Jamie's phone beeped as a photo came through from the Editor. With trepidation, Jamie opened the attachment and felt his blood skip the boiling phase and evaporate through his skin. It was slightly blurry, clearly enhanced but indisputably a photo of him and Malcolm's P.A. tangled up at the Christmas party. The other recipient on the txt – Tucker.

He couldn't manage to say anything so he smashed his phone against the wall.


Malcolm's phone buzzed, sliding across the surface of his desk amongst the remnants of dismembered fruit. The hell did the Lord and Master of the press want with him this time? He already had Malcolm's soul on a gentle grill.

Ah...

Tucker put the phone back on his desk.


Julius heard the distinctive rumble of the approaching Jamie. More correctly he heard the front door slam followed by muffled swearing as the man made his way up the corridor.

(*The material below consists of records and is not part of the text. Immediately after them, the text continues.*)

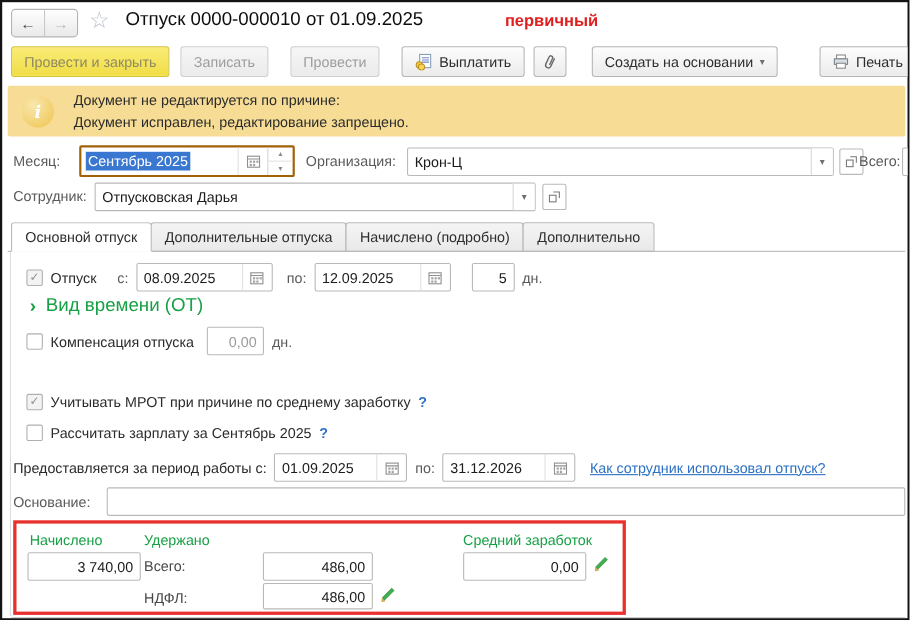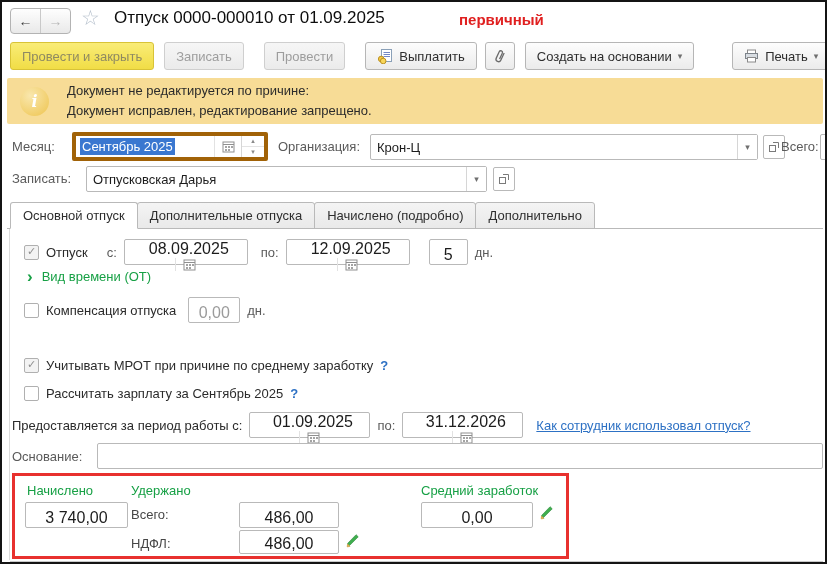--- a/index.html
+++ b/index.html
@@ -111,7 +111,7 @@
         <path d="M8.5 3.5 v8 a2.5 2.5 0 0 1 -5 0 v-7 a1.7 1.7 0 0 1 3.4 0 v6.5" fill="none" stroke="#6b6b6b" stroke-width="1.3" transform="rotate(25 6 8)"></path>
       </svg>
     </button>
-    <button class="btn" style="margin-left:10px;">
+    <button class="btn" style="margin-left:23px;">
       <span>Создать на основании</span>
       <span class="caret">▾</span>
     </button>

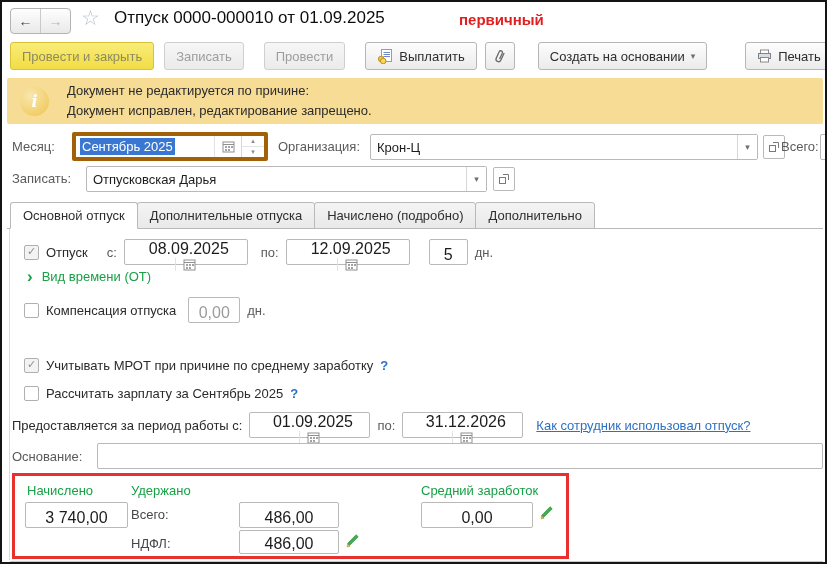--- a/index.html
+++ b/index.html
@@ -37,7 +37,7 @@
   .fieldgroup .txt{flex:1;display:flex;align-items:center;padding:0 6px;font-size:13px;color:#1c1c1c;overflow:hidden;white-space:nowrap;}
   .seg{display:flex;align-items:center;justify-content:center;border-left:1px solid #d6d6d6;background:#fff;}
   .seg.dd{width:19px;}
-  .monthwrap{box-sizing:border-box;border:4px solid #a16207;border-radius:2px;background:#fff;display:flex;align-items:stretch;}
+  .monthwrap{box-sizing:border-box;border:2px solid #a16207;border-radius:2px;background:#fff;display:flex;align-items:stretch;}
   .monthwrap .txt{flex:1;display:flex;align-items:center;padding:0 4px;font-size:13px;overflow:hidden;white-space:nowrap;}
   .sel{background:#3a77d0;color:#fff;padding:1px 2px;}
   .spin{width:22px;display:flex;flex-direction:column;border-left:1px solid #d6d6d6;}

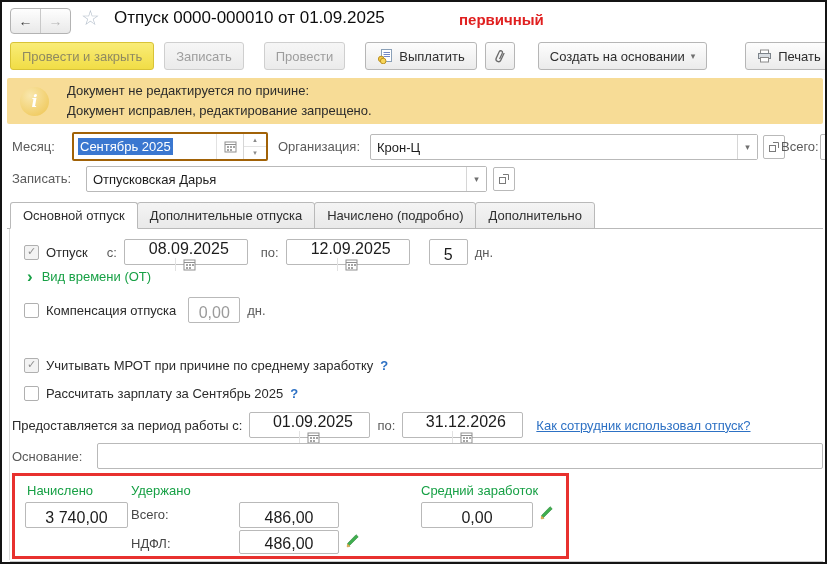--- a/index.html
+++ b/index.html
@@ -171,7 +171,7 @@
   <div class="abs lbl" style="left:779px;top:137px;">Всего:</div>
   <div class="abs input" style="left:818px;top:132px;width:9px;padding:0 2px;"></div>
 
-  <div class="abs lbl" style="left:10px;top:169px;">Записать:</div>
+  <div class="abs lbl" style="left:10px;top:169px;">Сотрудник:</div>
   <div class="abs fieldgroup" style="left:84px;top:164px;width:401px;">
     <div class="txt">Отпусковская Дарья</div>
     <div class="seg dd">

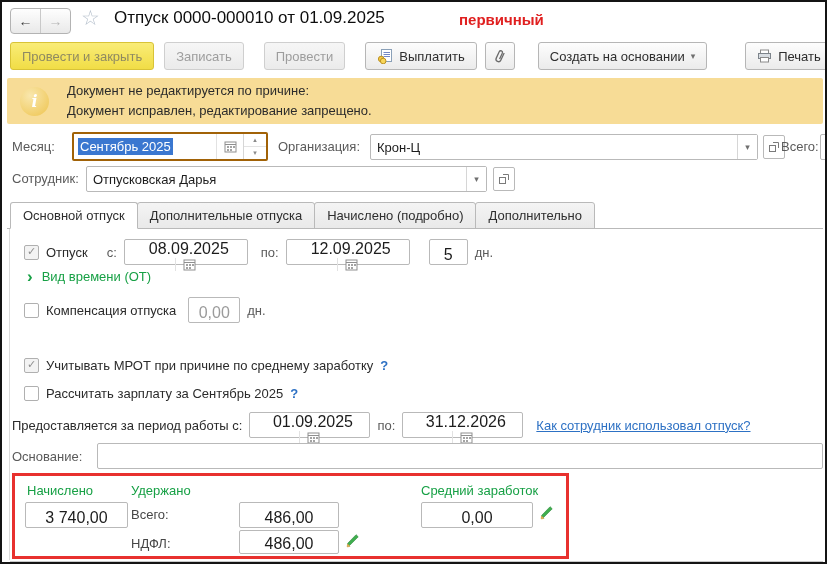--- a/index.html
+++ b/index.html
@@ -30,7 +30,7 @@
   .lbl{font-size:13px;color:#5a5a5a;white-space:nowrap;}
   .dlbl{font-size:13px;color:#2b2b2b;white-space:nowrap;}
   .input{box-sizing:border-box;height:26px;border:1px solid #b9b9b9;border-radius:2px;background:#fff;
-    display:flex;align-items:center;font-size:16px;color:#1c1c1c;padding:0 6px;flex-direction:column;}
+    display:flex;align-items:center;font-size:13px;color:#1c1c1c;padding:0 6px;}
   .input.num{justify-content:flex-end;}
   .input .ghost{color:#9b9b9b;}
   .fieldgroup{display:flex;box-sizing:border-box;height:26px;border:1px solid #b9b9b9;border-radius:2px;background:#fff;align-items:stretch;}

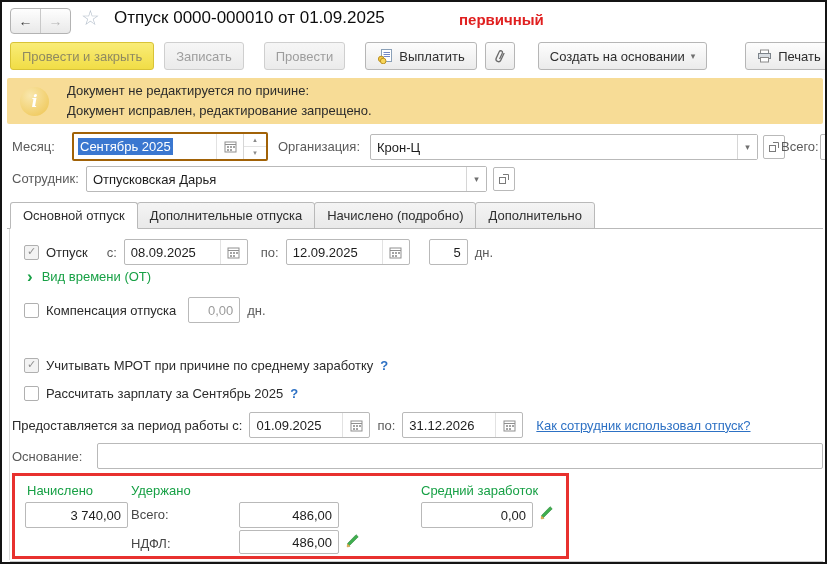--- a/index.html
+++ b/index.html
@@ -58,7 +58,7 @@
   .cb.checked{background:#f3f3f3;}
   .cb.checked .mark{margin-top:-2px;}
   .row{display:flex;align-items:center;}
-  .greenlink{font-size:13px;color:#17a045;cursor:pointer;white-space:nowrap;}
+  .greenlink{font-size:17px;color:#17a045;cursor:pointer;white-space:nowrap;}
   .chev{color:#17a045;font-size:17px;font-weight:bold;line-height:1;}
   .qmark{color:#2d71c4;font-size:13px;font-weight:bold;}
   .bluelink{color:#2d71c4;font-size:13px;text-decoration:underline;white-space:nowrap;cursor:pointer;}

Julius got up from his desk, reaching his door just as Jamie was stalking by.

"Ah – I've been meaning to -"

Julius was cut dead off as Jamie pulled the door closed on him and proceeded on his stalk down the hallway toward Malcolm's office.


"Did you have an appointment today?" Sam asked, standing as Jamie stormed up.

"I'd have called ahead but my phone's on the blink."

She frowned. "What happened to it?"

Jamie deposited the ruined piece of technology on her desk. "It died," he said simply. "Is he in?"

Sam nodded.


Malcolm wasn't the least bit surprised when his door opened. They didn't say anything. Jamie stood at the closed door, waiting. Malcolm scrutinised Jamie for a long time, staring at him with clear, sharp eyes. No one really appreciated how close to the cuff Malcolm wore his thoughts until they found themselves directly in his path.

There were lines and fucking lines. Jamie knew this was the latter.


Sam glanced over to Malcolm's door. The silence was deafening.